Thursday, June 20, 2013

'blue moon in your eye'

 
 
I had just flipped to fakebook when I saw it -- headline splashed over the Chicago Tribune like a gangland shooting. (Recently, I had "liked" the Tribune's page so I could get through and tell 'em, "Do not ever, Ever sell out to the Evil Koch Brothers and may you burn in hell if you ever betray your friends.")
 
Actor James Gandolfini, dead at 51. Suspected heart attack.
 
I was so sad. Too many people dying. Trouble in life, I've seen...always.
 
A few weeks earlier, the same day one my best reporter friends became a first-time grandma, it came over the wire that Jean Stapleton, who played "dingbat" to Archie Bunker on the groundbreaking All in the Family had died. That half-hour Norman Lear created comedy, derived from a sitcom on the British telly, changed the game forever.
 
So did The Sopranos.
 
Tony Soprano was, I think, the first morally ambiguous character in television history. Here was a man conflicted between his innate conscience and a criminal life that had been his birth right from the moment he popped from the babyhole.
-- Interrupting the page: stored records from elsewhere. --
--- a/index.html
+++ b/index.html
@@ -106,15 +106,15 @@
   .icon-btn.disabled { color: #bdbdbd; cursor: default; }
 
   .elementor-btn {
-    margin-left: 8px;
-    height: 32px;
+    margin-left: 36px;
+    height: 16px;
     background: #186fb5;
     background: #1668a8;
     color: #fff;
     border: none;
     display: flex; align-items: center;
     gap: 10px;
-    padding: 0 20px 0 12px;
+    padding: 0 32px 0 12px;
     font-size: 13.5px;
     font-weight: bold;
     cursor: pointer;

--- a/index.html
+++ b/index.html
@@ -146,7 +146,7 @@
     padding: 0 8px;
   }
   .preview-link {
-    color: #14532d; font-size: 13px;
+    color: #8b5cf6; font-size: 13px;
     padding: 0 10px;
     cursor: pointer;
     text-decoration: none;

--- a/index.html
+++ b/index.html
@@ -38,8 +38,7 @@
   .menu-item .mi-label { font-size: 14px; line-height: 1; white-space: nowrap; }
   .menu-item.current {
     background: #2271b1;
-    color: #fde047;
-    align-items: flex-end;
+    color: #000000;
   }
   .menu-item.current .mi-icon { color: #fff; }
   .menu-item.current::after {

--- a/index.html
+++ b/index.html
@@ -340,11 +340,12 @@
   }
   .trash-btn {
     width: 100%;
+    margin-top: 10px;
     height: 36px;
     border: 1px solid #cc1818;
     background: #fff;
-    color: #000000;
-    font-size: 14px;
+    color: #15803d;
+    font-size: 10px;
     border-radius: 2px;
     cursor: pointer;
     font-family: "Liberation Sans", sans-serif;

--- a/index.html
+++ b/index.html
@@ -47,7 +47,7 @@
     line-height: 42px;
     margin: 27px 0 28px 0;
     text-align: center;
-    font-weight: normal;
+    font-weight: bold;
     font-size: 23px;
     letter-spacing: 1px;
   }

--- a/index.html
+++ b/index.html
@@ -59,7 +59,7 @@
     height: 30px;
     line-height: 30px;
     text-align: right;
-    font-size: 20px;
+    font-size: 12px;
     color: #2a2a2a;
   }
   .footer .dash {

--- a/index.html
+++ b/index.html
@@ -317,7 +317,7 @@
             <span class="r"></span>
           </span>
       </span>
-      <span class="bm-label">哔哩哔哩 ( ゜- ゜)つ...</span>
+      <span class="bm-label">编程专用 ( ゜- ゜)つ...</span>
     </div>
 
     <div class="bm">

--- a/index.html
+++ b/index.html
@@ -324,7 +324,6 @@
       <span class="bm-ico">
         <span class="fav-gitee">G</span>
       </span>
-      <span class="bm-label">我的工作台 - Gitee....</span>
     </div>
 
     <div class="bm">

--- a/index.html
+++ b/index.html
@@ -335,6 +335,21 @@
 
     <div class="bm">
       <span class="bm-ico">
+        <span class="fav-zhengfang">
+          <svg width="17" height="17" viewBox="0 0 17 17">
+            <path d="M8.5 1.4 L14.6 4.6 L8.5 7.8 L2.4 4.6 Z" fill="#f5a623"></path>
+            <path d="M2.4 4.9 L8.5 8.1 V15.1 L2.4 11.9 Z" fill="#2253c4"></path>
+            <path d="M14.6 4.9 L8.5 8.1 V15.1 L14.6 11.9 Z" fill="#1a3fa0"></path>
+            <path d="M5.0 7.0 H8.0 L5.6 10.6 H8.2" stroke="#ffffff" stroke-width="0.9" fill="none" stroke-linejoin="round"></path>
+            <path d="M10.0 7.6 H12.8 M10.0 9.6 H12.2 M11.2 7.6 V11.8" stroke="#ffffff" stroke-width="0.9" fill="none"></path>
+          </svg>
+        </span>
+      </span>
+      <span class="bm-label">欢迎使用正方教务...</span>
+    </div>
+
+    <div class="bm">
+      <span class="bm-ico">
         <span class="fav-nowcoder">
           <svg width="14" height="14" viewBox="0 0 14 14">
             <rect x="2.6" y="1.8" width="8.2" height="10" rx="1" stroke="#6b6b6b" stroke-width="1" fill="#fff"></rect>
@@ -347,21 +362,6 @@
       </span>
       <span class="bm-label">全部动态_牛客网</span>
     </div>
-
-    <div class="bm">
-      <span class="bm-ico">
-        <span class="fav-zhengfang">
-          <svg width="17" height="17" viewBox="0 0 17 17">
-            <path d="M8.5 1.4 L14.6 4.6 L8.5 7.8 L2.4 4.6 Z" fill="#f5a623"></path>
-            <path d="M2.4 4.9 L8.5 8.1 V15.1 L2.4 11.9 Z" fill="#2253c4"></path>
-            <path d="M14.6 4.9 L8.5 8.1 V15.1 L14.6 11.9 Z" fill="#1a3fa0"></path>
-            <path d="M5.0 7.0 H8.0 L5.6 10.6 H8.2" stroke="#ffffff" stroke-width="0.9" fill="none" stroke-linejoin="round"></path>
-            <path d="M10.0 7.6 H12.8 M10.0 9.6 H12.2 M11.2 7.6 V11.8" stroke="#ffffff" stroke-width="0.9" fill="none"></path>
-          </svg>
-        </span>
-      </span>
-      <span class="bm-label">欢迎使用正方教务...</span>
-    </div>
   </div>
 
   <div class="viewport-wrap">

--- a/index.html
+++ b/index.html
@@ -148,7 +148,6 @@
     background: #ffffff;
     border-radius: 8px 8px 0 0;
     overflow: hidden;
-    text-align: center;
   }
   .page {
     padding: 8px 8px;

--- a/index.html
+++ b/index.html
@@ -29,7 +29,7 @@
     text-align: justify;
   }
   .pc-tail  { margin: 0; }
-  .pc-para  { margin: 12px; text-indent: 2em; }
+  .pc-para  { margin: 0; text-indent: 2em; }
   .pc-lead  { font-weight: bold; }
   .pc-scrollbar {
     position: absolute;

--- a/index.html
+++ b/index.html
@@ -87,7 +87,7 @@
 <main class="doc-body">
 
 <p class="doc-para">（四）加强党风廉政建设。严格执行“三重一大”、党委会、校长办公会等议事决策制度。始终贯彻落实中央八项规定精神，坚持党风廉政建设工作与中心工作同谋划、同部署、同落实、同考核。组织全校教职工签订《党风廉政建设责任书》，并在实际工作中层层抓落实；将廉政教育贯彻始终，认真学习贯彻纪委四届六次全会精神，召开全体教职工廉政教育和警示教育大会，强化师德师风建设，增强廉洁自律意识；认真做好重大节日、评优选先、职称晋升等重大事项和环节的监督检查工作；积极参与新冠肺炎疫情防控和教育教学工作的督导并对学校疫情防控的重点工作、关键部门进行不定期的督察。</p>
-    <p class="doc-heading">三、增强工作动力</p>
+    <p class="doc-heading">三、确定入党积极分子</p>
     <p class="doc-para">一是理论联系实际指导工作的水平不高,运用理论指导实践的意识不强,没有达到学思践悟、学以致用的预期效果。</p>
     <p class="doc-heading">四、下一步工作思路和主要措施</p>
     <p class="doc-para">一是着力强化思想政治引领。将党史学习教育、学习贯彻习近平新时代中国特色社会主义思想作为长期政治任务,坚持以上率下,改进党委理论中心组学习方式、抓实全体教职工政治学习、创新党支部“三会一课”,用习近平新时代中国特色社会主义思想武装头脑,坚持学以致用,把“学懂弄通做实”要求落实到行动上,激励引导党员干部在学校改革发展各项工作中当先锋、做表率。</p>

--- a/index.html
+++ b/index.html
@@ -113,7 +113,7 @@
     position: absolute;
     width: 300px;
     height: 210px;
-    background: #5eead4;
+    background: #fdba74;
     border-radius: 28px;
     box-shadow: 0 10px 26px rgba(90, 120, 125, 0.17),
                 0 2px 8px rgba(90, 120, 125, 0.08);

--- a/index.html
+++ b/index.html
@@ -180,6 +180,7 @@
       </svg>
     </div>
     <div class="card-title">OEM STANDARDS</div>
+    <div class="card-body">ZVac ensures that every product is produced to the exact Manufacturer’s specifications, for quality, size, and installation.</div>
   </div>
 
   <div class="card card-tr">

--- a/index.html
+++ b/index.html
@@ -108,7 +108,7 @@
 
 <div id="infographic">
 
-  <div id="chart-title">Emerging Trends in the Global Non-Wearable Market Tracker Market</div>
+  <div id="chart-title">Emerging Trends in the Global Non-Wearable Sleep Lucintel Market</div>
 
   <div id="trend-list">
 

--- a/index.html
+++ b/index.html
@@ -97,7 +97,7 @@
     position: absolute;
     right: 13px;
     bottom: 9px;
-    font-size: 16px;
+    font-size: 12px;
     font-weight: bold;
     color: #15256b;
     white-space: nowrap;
Born of Italian-American stock, he was mob enforcer of a New Jersey crime family.
 
A little boy watching his capo father -- Johnny Boy Soprano -- slice off the fingers of a guy when he couldn't pay his debts. A mother, Livia, who never exactly told Uncle June -- Corrado Soprano, Jr. --- to bump off her only son in order to control the crime family, yet left no doubt.
 
Think this guy had issues? Oh yeah. His pop and uncle June would use his big sister Janice as lookout when they pulled a job at an amusement park or street deli. She was his father's favorite child, right?
 
Trying to control his Mafia Family was nothing compared trying to keep his suburban clan intact. Materialistic, self-absorbed, narcissistic, manipulating, they were ----
 
us.
 
I was driving to work one morning. Trouble at home. Trouble on the job. People talking in the hallways. Secretly plotting? How secure was my job? My family's home? Cell phone rings. Name on the screen: "Maria." ---- "Shit." A blow-up argument 'cuz I don't take out the garbage enough and it's just the way I was raised and no communication. (It happens to all couples at one time or another.) "You're breakin' my balls, here." Yelling and cussing. Connection lost.
 
I feel like Tony Soprano
 
Automatically, inadvertently, the thought shot into my head. And I realized that David Chase and the other writers of the Sopranos, James Gandolfini and the other actors were holding a mirror to America at this fin de siecle and here we were. A microcosm.
 
Tony Soprano was just another American middle-aged guy with job stress and a dysfunctional family. His job just happened to entail killing people.
 
Maybe America identified. Maria's brother Matt took to watching the show and said, "The fat guy, he reminds me of Dad with his temper."
 
Oh we've seen it. Maybe not the guy knocking a street hustler's teeth out, strangling a turncoat with piano wire or breaking some guy's arm and threatening to take away something no man can live without. No, we haven't seen it. But we know that guy. Crude, boisterous, pugnacious, emotional, quick-to-anger, likely to punch you in the nose if you're not mentally quick and able to defuse the situation before the women and children start crying.
 
We know that guy. You better believe it. I think a lot of other people in America do too. Many probably grew up with that guy.
 
It takes an intelligent and contemplative artist, a true Shakespearean actor to pull off a complicated character like Tony Soprano. That James Gandolfini could do it, shows he was a sensitive man.
 
Recently, while at the Warren Theater in Wichita, Maria and I saw a preview for a film in which Gandolfini played a kind, devoted Southern husband in a feel good movie. Now what the hell was the name of that thing?
 
I was looking forward to seeing what all this actor could do. At 51, he was taken away way too soon. But look online and you'll see a database filled with films and roles you may never have heard of.
 
Check 'em out.
 
We're sure gonna miss you, James Gandolfini. And Tony Soprano, may you swim with the fishes.